GOAL OF THE EXERCISE — All the lines below need to be output exactly, apart from any images.

DATASET CONTENT —
*** Block opens ***

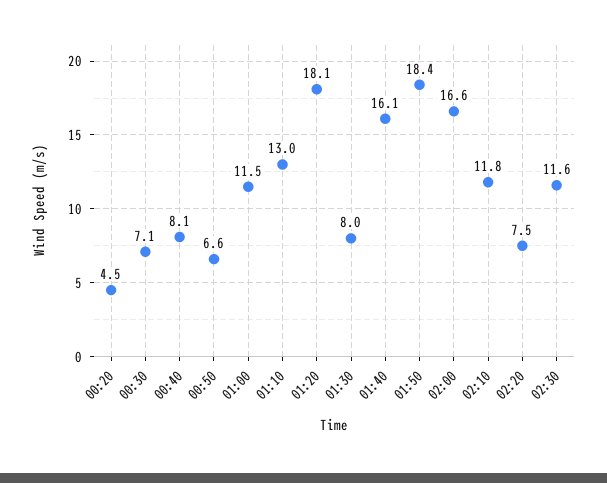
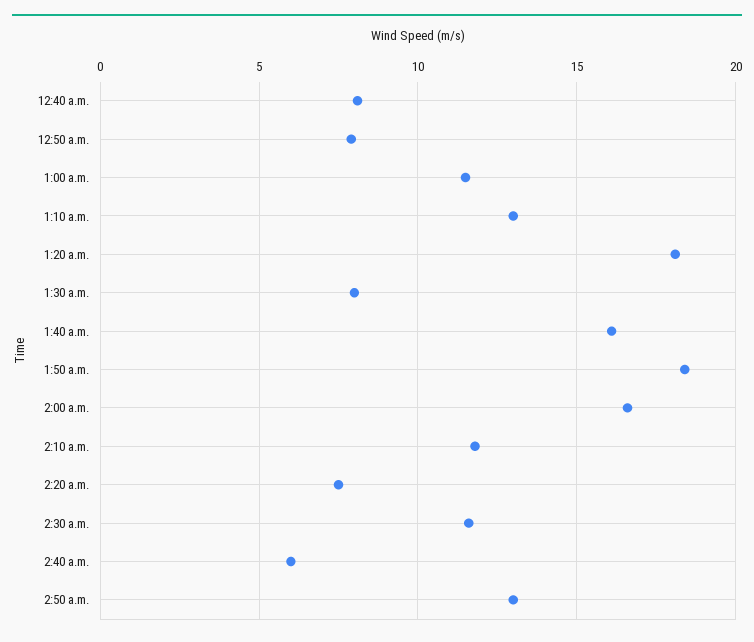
00:20: 4.5 -> none
00:30: 7.1 -> none
00:50: 6.6 -> 8
2:40 a.m.: none -> 6
2:50 a.m.: none -> 13

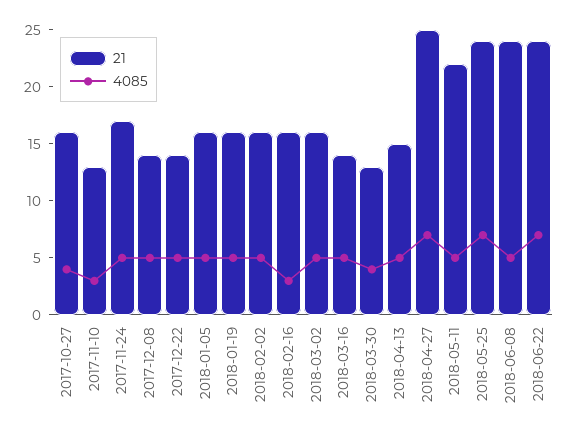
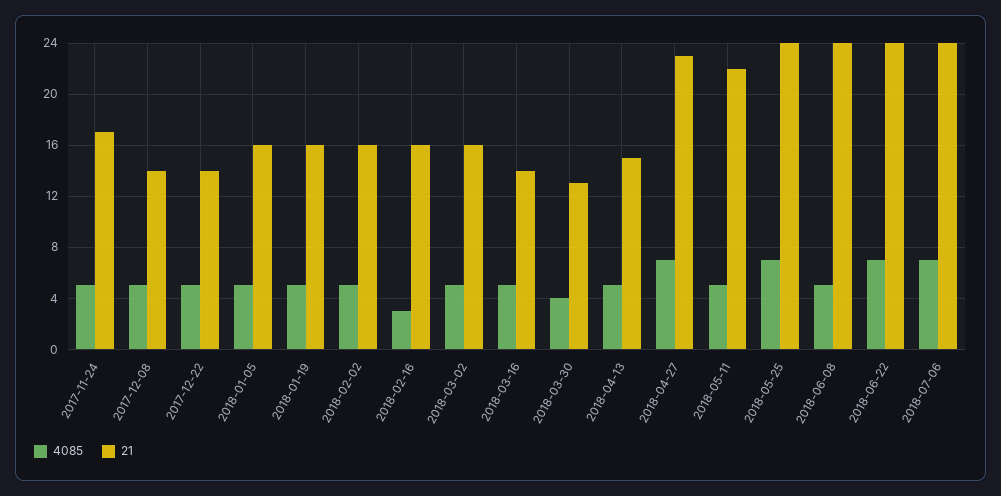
21, 2017-10-27: 16 -> none
4085, 2017-10-27: 4 -> none
21, 2017-11-10: 13 -> none
4085, 2017-11-10: 3 -> none
21, 2018-04-27: 25 -> 23
4085, 2018-07-06: none -> 7
21, 2018-07-06: none -> 24

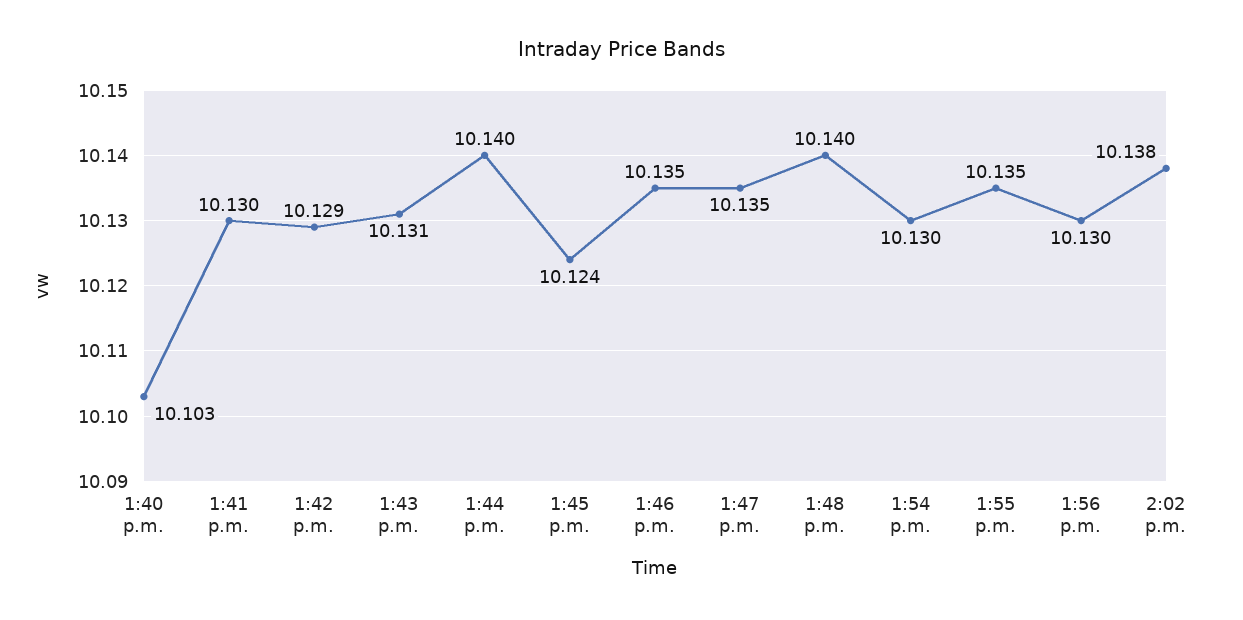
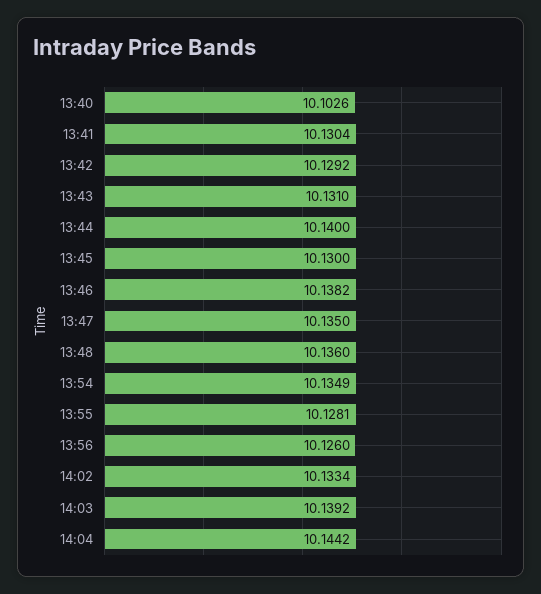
1:45 p.m.: 10.124 -> 10.13
1:46 p.m.: 10.135 -> 10.1382
1:48 p.m.: 10.14 -> 10.136
1:54 p.m.: 10.13 -> 10.1349
1:55 p.m.: 10.135 -> 10.1281
1:56 p.m.: 10.13 -> 10.126
2:02 p.m.: 10.138 -> 10.1334
14:03: none -> 10.1392
14:04: none -> 10.1442

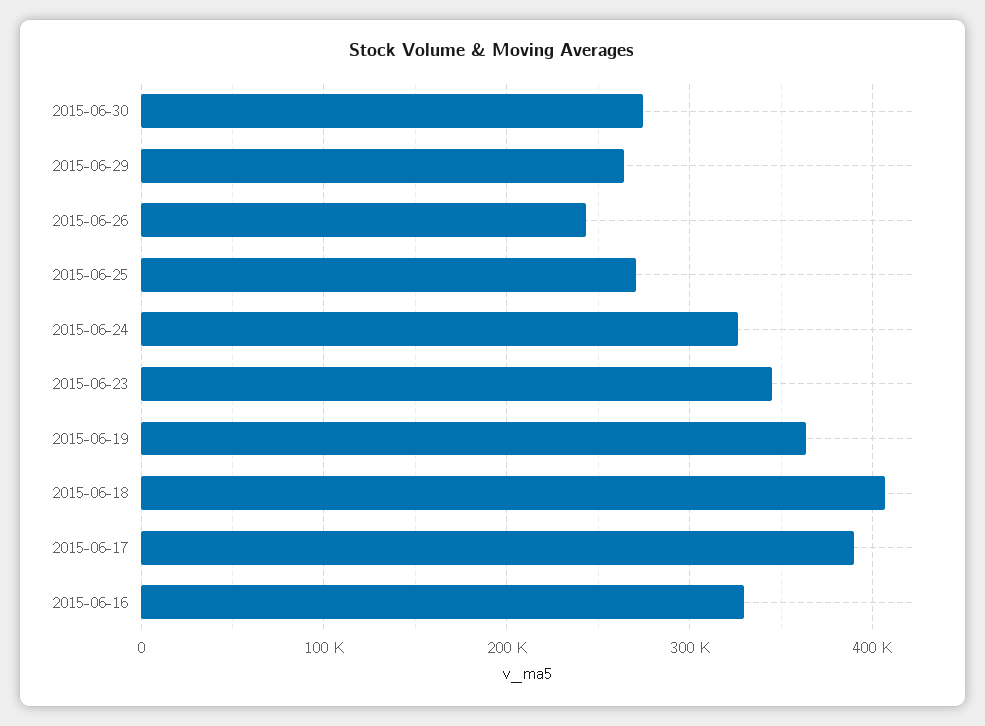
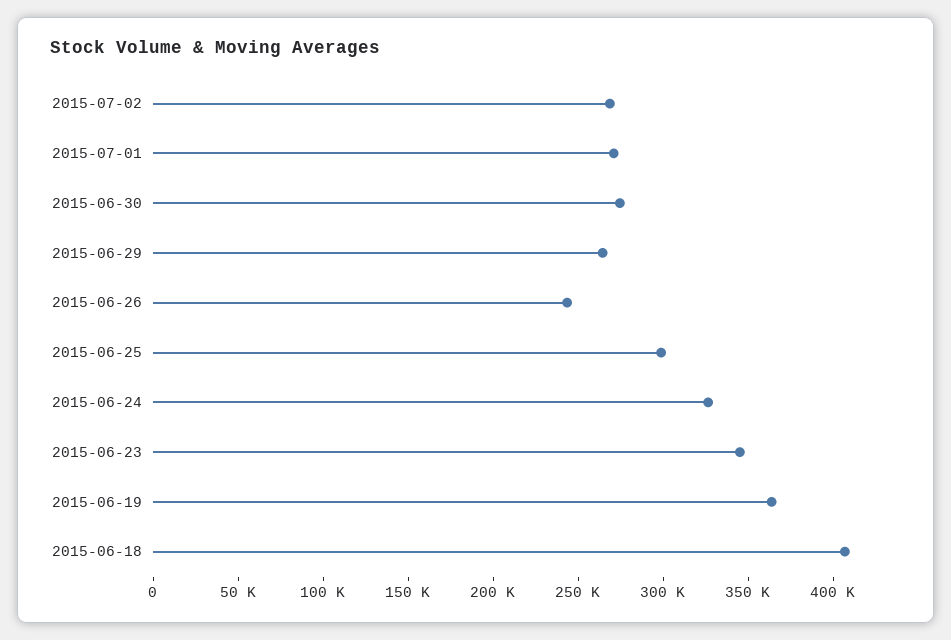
2015-06-25: 270000 -> 300000
2015-06-17: 390000 -> none
2015-06-16: 330000 -> none
2015-07-02: none -> 270000
2015-07-01: none -> 270000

*** Block closes ***

WRITTEN ANSWER —
00:20: 4.5 -> none
00:30: 7.1 -> none
00:50: 6.6 -> 8
2:40 a.m.: none -> 6
2:50 a.m.: none -> 13

21, 2017-10-27: 16 -> none
4085, 2017-10-27: 4 -> none
21, 2017-11-10: 13 -> none
4085, 2017-11-10: 3 -> none
21, 2018-04-27: 25 -> 23
4085, 2018-07-06: none -> 7
21, 2018-07-06: none -> 24

1:45 p.m.: 10.124 -> 10.13
1:46 p.m.: 10.135 -> 10.1382
1:48 p.m.: 10.14 -> 10.136
1:54 p.m.: 10.13 -> 10.1349
1:55 p.m.: 10.135 -> 10.1281
1:56 p.m.: 10.13 -> 10.126
2:02 p.m.: 10.138 -> 10.1334
14:03: none -> 10.1392
14:04: none -> 10.1442

2015-06-25: 270000 -> 300000
2015-06-17: 390000 -> none
2015-06-16: 330000 -> none
2015-07-02: none -> 270000
2015-07-01: none -> 270000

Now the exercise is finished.